By Carol Kania Morency
Home builders on Monday brought Elmhurst Public Works and Building Committee members more than 40 pages of comments and concerns related to the city's proposed new home infiltration policy, which would mandate the storage of storm water on private lots.
The policy would require new homes to have either an underground filtration system, rain garden, french drain or rainwater harvesting system, or some combination of those.
Last month, builders crowded the committee meeting room saying they were blindsided by the storage policy. Since then, a group of builders have worked to compile their complaints and ideas into a document, said Deanne Mazzochi, a lawyer and the spokesperson for the group.
Mazzochi on Monday summarized the builders' complaints, the most serious of which is an assertion that the city would have to compensate homeowners for use of their private land for what the group charged was a “de facto public works project.”
“You have no basis for this land grab,” Mazzochi said.
City attorney Don Storino said he disagreed with the group's assertion that the new policy would be a taking of private property, and added that he would never recommend the city pursue a policy that might run afoul of constitutional law.
Some homeowners don't share the builders' concerns and urged the committee to continue to consider the policy, along with other ideas for alleviating flooding in the city.
Traci Breen, a Walnut Street resident who attested to significant flooding in her neighborhood, told the committee six homes have been built around her over the past few years. While she believes inadequate infrastructure is an issue, she said new construction “has definitely worsened this problem.”
“I don't know the solution,” she said, “but I think it's multifaceted.”
Studies have been ongoing since 2010, when significant floods damaged Elmhurst. Time is of the essence, residents say, as heavy rain events seem to be hitting the city with more frequency. A brief downpour last week left residents on Parkside, Pine, and other areas notorious for flooding, knee-deep in water.

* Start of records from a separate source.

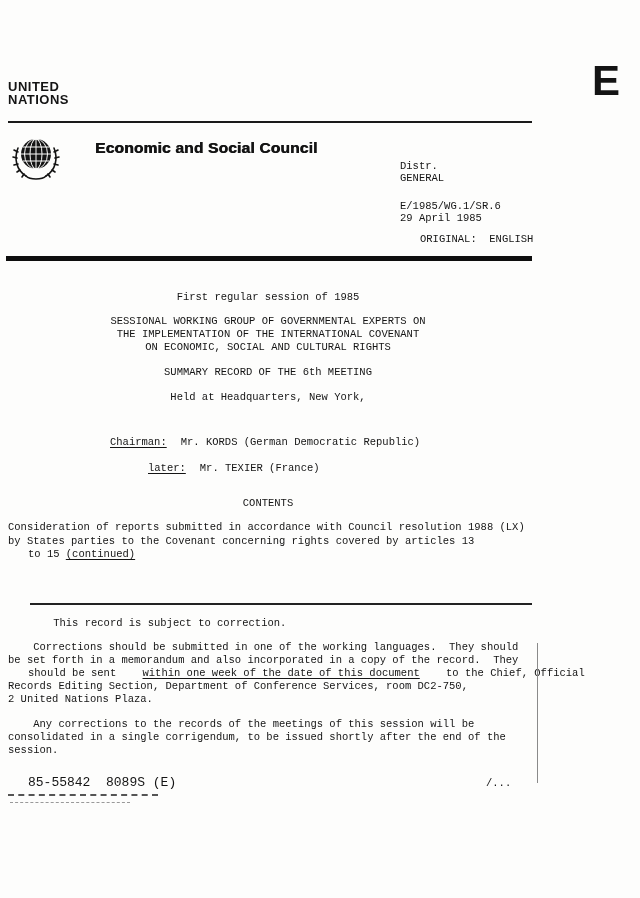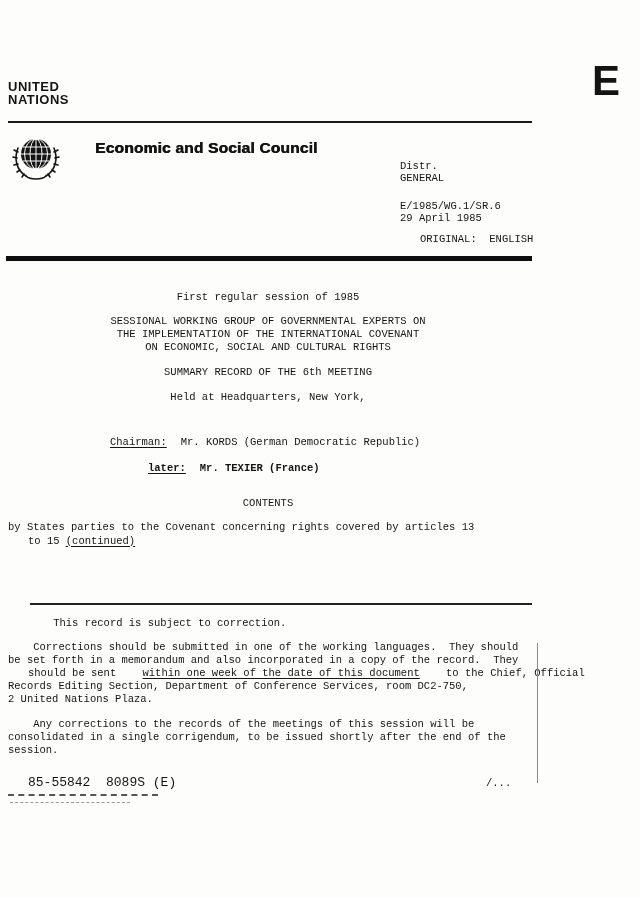--- a/index.html
+++ b/index.html
@@ -40,7 +40,7 @@
   .c-contents{top:497px;}
 
   .chair-line{left:110px;top:436px;font-size:10.5px;}
-  .later-line{left:148px;top:462px;font-size:10.5px;font-weight:bold;}
+  .later-line{left:148px;top:462px;font-size:10.5px;}
   .u{text-decoration:underline;text-underline-offset:2px;}
   .val-gap{margin-left:14px;}
 

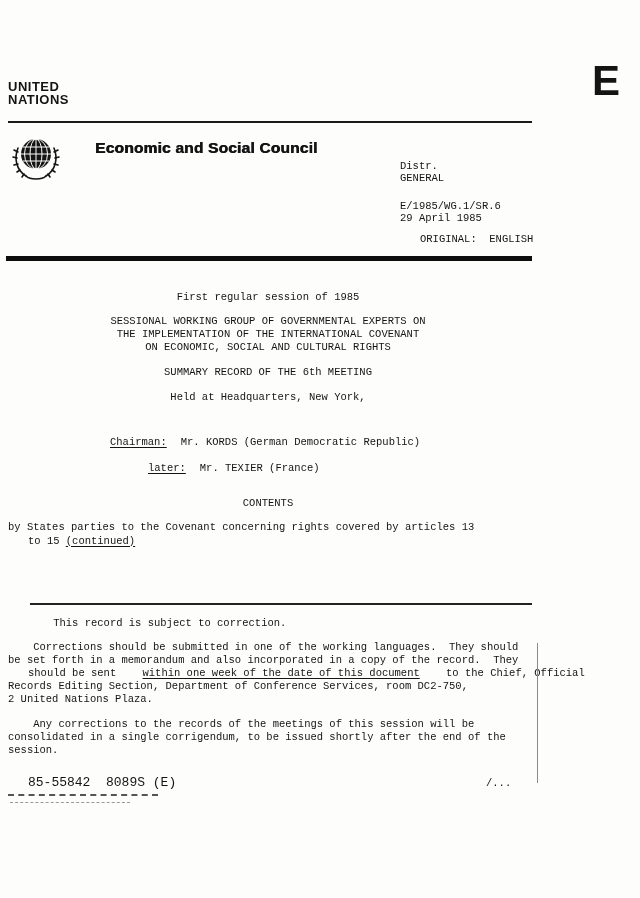--- a/index.html
+++ b/index.html
@@ -134,6 +134,7 @@
   <div class="abs mono centerwrap c-contents">CONTENTS</div>
 
   <div class="abs mono contents-par">
+    <span class="block-line">Consideration of reports submitted in accordance with Council resolution 1988 (LX)</span>
     <span class="block-line">by States parties to the Covenant concerning rights covered by articles 13</span>
     <span class="block-line"><span class="pre">to 15 </span><span class="u">(continued)</span></span>
   </div>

A resident committee and two outside engineering firms suggest using a combination of public and private land to mitigate flooding. The city is hoping to get permission to use properties belonging to the Elmhurst Park District and Elmhurst District 205 for water detention.

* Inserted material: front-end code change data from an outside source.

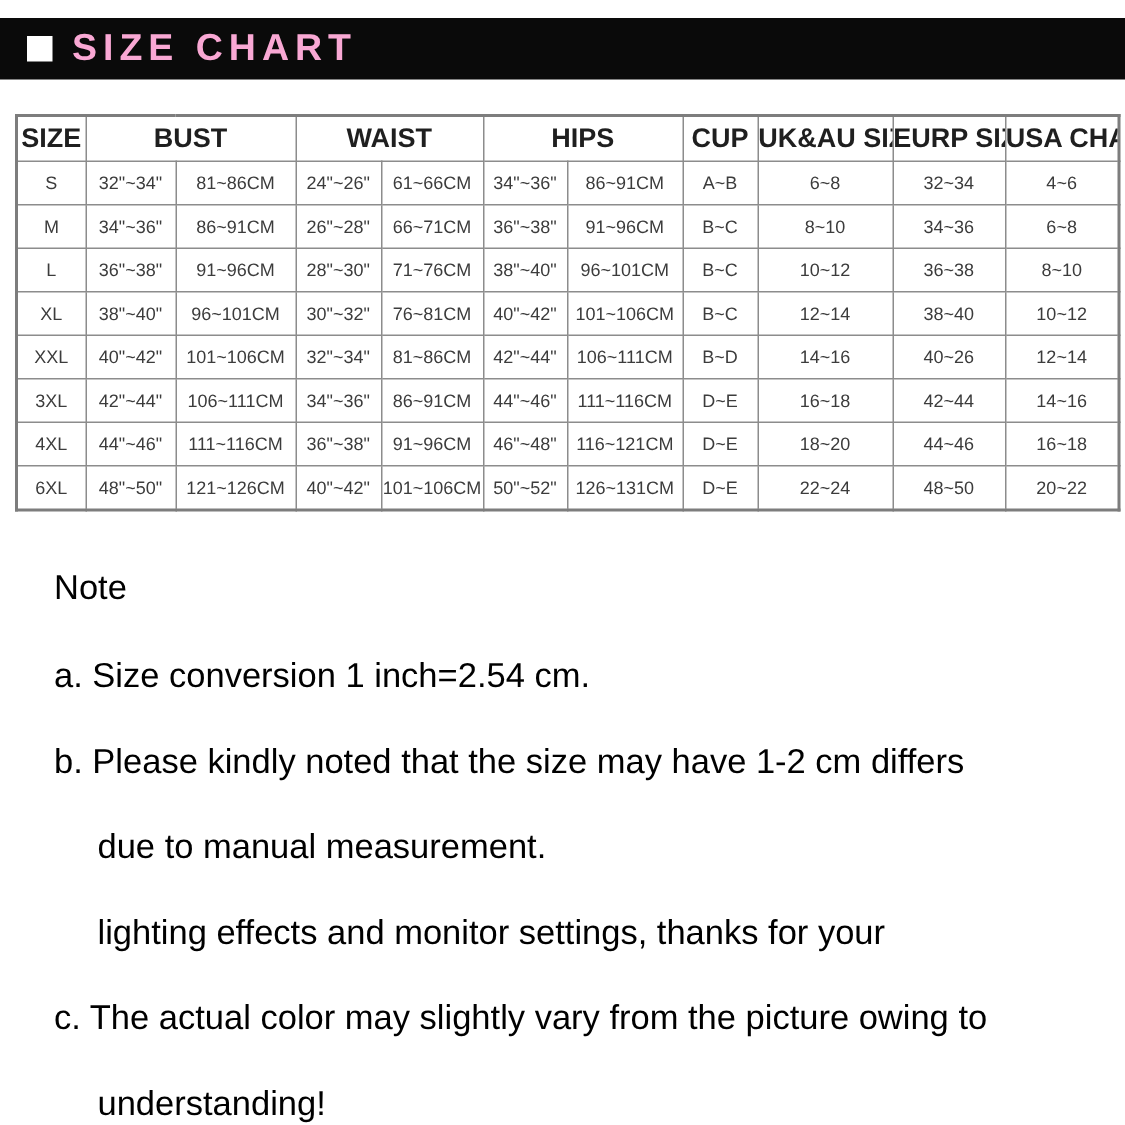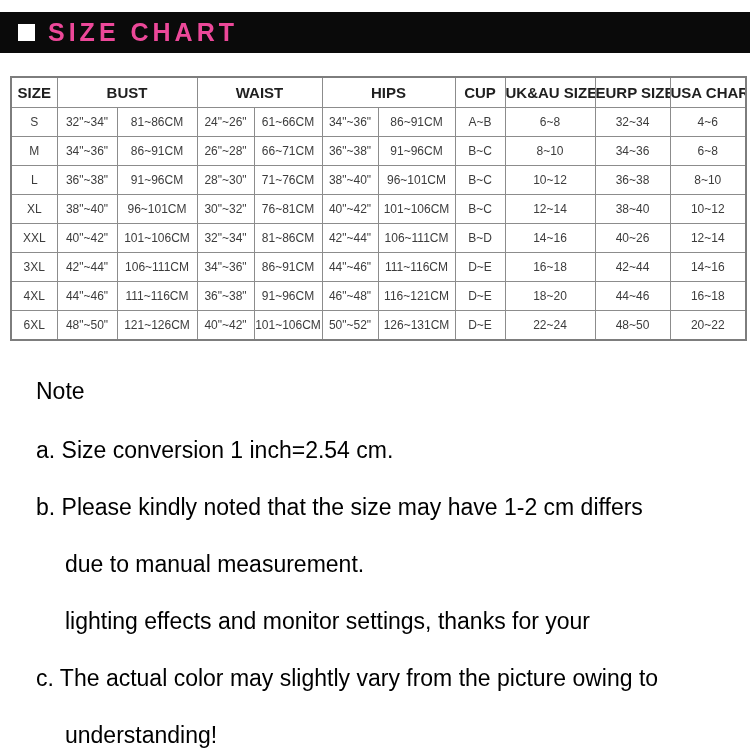--- a/index.html
+++ b/index.html
@@ -36,7 +36,7 @@
     flex: 0 0 auto;
   }
   .banner-title {
-    color: #ec4899;
+    color: #f9a8d4;
     font-size: 25px;
     font-weight: bold;
     letter-spacing: 4px;

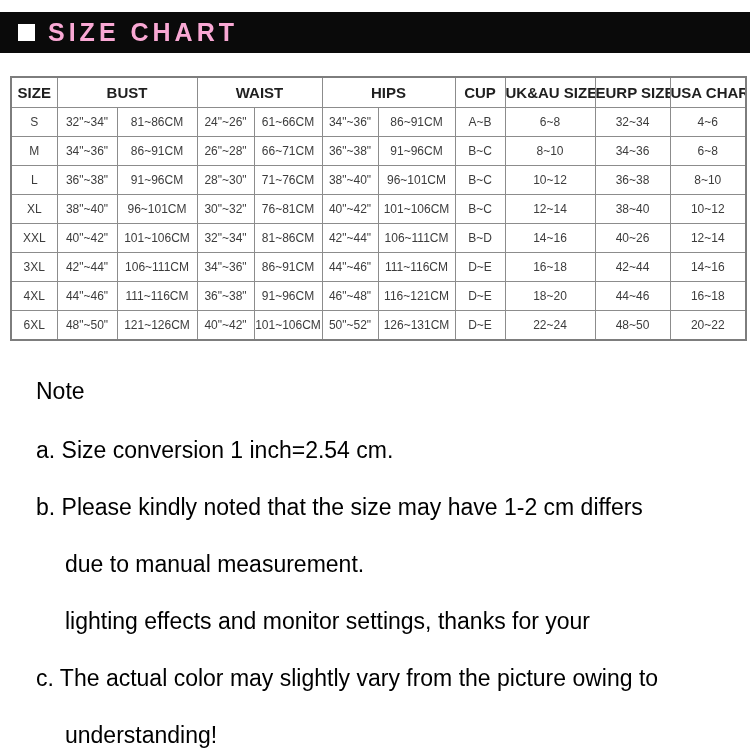--- a/index.html
+++ b/index.html
@@ -63,7 +63,7 @@
   }
   table.size-table th {
     height: 29px;
-    font-size: 15px;
+    font-size: 18px;
     font-weight: bold;
     color: #1f1f1f;
   }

Aldermen agree that on-site storage is just one line of attack, and they made it clear they do not blame new construction for the city's flooding problems. The goal, they stressed, was to slow the rate at which storm water enters the city's storm sewers.
Given the current rate of about 200 new homes in the city each year, and with the baseline of 5,000 gallons of water stored temporarily in an underground storage system, there is a potential for about 1 million gallons of new rainwater storage over the next two to three years, 5th Ward Alderman Chris Healy said.
Third Ward Alderman Michael Bram said he was expecting more constructive suggestions from the builders, and noted that their input had already resulted in changes in the policy. The city at first wanted the storage systems placed in back yards but now may allow them to be installed wherever the builder believes is best, including under the driveway. Builders would also be able to use any vendor they want for the storage systems.
Mazzochi told aldermen the builders have suggested solutions in their report.
Because they received the builders' comments yesterday, the committee asked for more time to read and consider them. The policy will come back to the committee Oct. 28.